RBI in its Statement on Developmental and Regulatory Policies on Thursday (August 8, 2024) announced the implementation of Continuous Clearing of Cheques under the Cheque Truncation System (CTS). The Cheque Truncation System (CTS) currently processes cheques with a clearing cycle of up to two working days. To improve the efficiency of cheque clearing and reduce settlement risk for participants, and enhance customer experience, it is proposed to transition CTS from the current approach of batch processing to a continuous clearing with ‘on-realization-settlement’. Cheques will be scanned, presented, and passed in a few hours and continuously during business hours. The clearing cycle will reduce from the present T+1 days to a few hours. RBI said that the detailed guidelines in this regard shall be issued shortly.
The system of settlement of payment is based on physical cheques by a new procedure called the “ Cheque Truncation System” (CTS).
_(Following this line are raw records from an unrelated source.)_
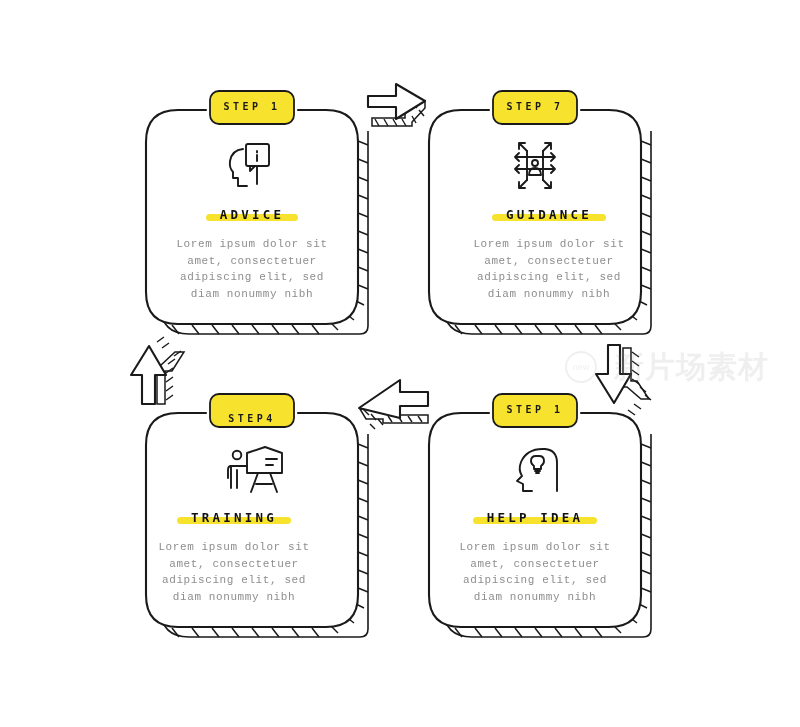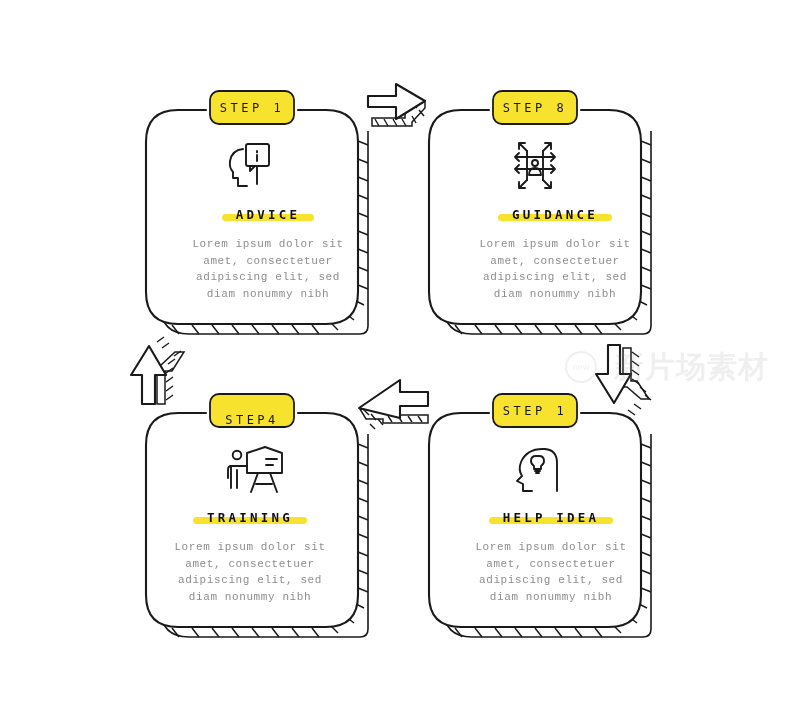--- a/index.html
+++ b/index.html
@@ -52,28 +52,27 @@
     font-weight: bold;
     letter-spacing: 1px;
     font-family: "DejaVu Sans", sans-serif;
     white-space: nowrap;
   }
   
   .card-txt {
     position: absolute;
     width: 210px;
     text-align: center;
-    margin-left: 16px;
   }
   .step-badge-lbl {
     position: absolute;
     width: 120px;
     text-align: center;
-    font-size: 12px;
-    font-weight: normal;
+    font-size: 10px;
+    font-weight: bold;
     letter-spacing: 3.5px;
     color: #1a1a1a;
     font-family: "DejaVu Sans Mono", monospace;
   }
   .card-title {
     font-size: 12.5px;
     font-weight: bold;
     letter-spacing: 3.2px;
     color: #111111;
     position: relative;
@@ -347,38 +346,38 @@
         <line x1="174" y1="356" x2="181" y2="351"></line>
         <line x1="162" y1="348" x2="169" y2="343"></line>
         <line x1="157" y1="342" x2="164" y2="337"></line>
       </g>
       <path d="M165,404 L165,371 L172,371 L184,352 L175,352 L161,365 L157,365 L157,404 Z" fill="none" stroke="#1a1a1a" stroke-width="1.5"></path>
       <path d="M142,404 L142,375 L131,375 L149,346 L166,375 L155,375 L155,404 Z" fill="#ffffff" stroke="#1a1a1a" stroke-width="2.1" stroke-linejoin="round"></path>
     </g>
   </svg>
 
   <div class="step-badge-lbl" style="left:192px; top:101px;">STEP 1</div>
-  <div class="step-badge-lbl" style="left:475px; top:101px;">STEP 8</div>
+  <div class="step-badge-lbl" style="left:475px; top:101px;">STEP 7</div>
   <div class="step-badge-lbl" style="left:475px; top:404px;">STEP 1</div>
   <div class="step-badge-lbl" style="left:192px; top:413px;">STEP4</div>
 
   <div class="card-txt" style="left:147px; top:204px;">
     <div class="title-wrap">
       <div class="title-hl"></div>
       <div class="card-title"><span>ADVICE</span></div>
     </div>
     <div class="card-body">
       <div>Lorem ipsum dolor sit</div>
       <div>amet, consectetuer</div>
       <div>adipiscing elit, sed</div>
       <div>diam nonummy nibh</div>
     </div>
   </div>
 
-  <div class="card-txt" style="left:434px; top:204px;">
+  <div class="card-txt" style="left:444px; top:204px;">
     <div class="title-wrap">
       <div class="title-hl"></div>
       <div class="card-title"><span>GUIDANCE</span></div>
     </div>
     <div class="card-body">
       <div>Lorem ipsum dolor sit</div>
       <div>amet, consectetuer</div>
       <div>adipiscing elit, sed</div>
       <div>diam nonummy nibh</div>
     </div>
It is an online image-based cheque-clearing system where cheque images and Magnetic Ink Character Recognition (MICR) data are captured at the collecting bank branch and transmitted electronically eliminating the actual cheque movement.CTS is protected by a comprehensive PKI-based security architecture which incorporates basic security and authentication controls such as dual access control, user ID, and passwords with cryptobox and smart card interfaces.
“To leverage the availability of CTS and provide uniform customer experience irrespective of the location of her/his bank branch, it has been decided to extend CTS across all bank branches in the country. To facilitate this, banks shall have to ensure that all their branches participate in image-based CTS under respective grids by September 30, 2021”, RBI said. The Central Bank further said that the banks are free to adopt a model of their choice, like deploying suitable infrastructure in every branch or following a hub & spoke model, etc., and concerned banks shall coordinate with the respective Regional Offices of RBI to operationalize this.
The Cheque Truncation System (CTS) has been in use since 2010. The CTS system is an online Image-based Clearing System (ICS). In this system of clearing, the collecting bank need not present the physical cheque to the drawee branch. The presenting bank captures the cheque images and Magnetic Ink Character Recognition (MICR) data from end-to-end precise scanners by using the Capture System. Further, it removes the geographical limitations of the earlier clearing system as the bank branches falling within the grid jurisdiction are treated as local clearing. Thus the outstation cheques within the grid are cleared as local cheques which effectively eliminate outstation cheque collection charges as well as saves time. It has also eased the complexities in inter-bank clearing reconciliation associated with the exchange of physical cheques.
At present 150000 branches including all the erstwhile 1219 non-CTS clearing houses (ECCS centres) which have been migrated to CTS effective September 2020. However, bank branches that are outside any formal clearing arrangement and their customers face hardships due to the longer time is taken and cost involved in the collection of cheques presented by them.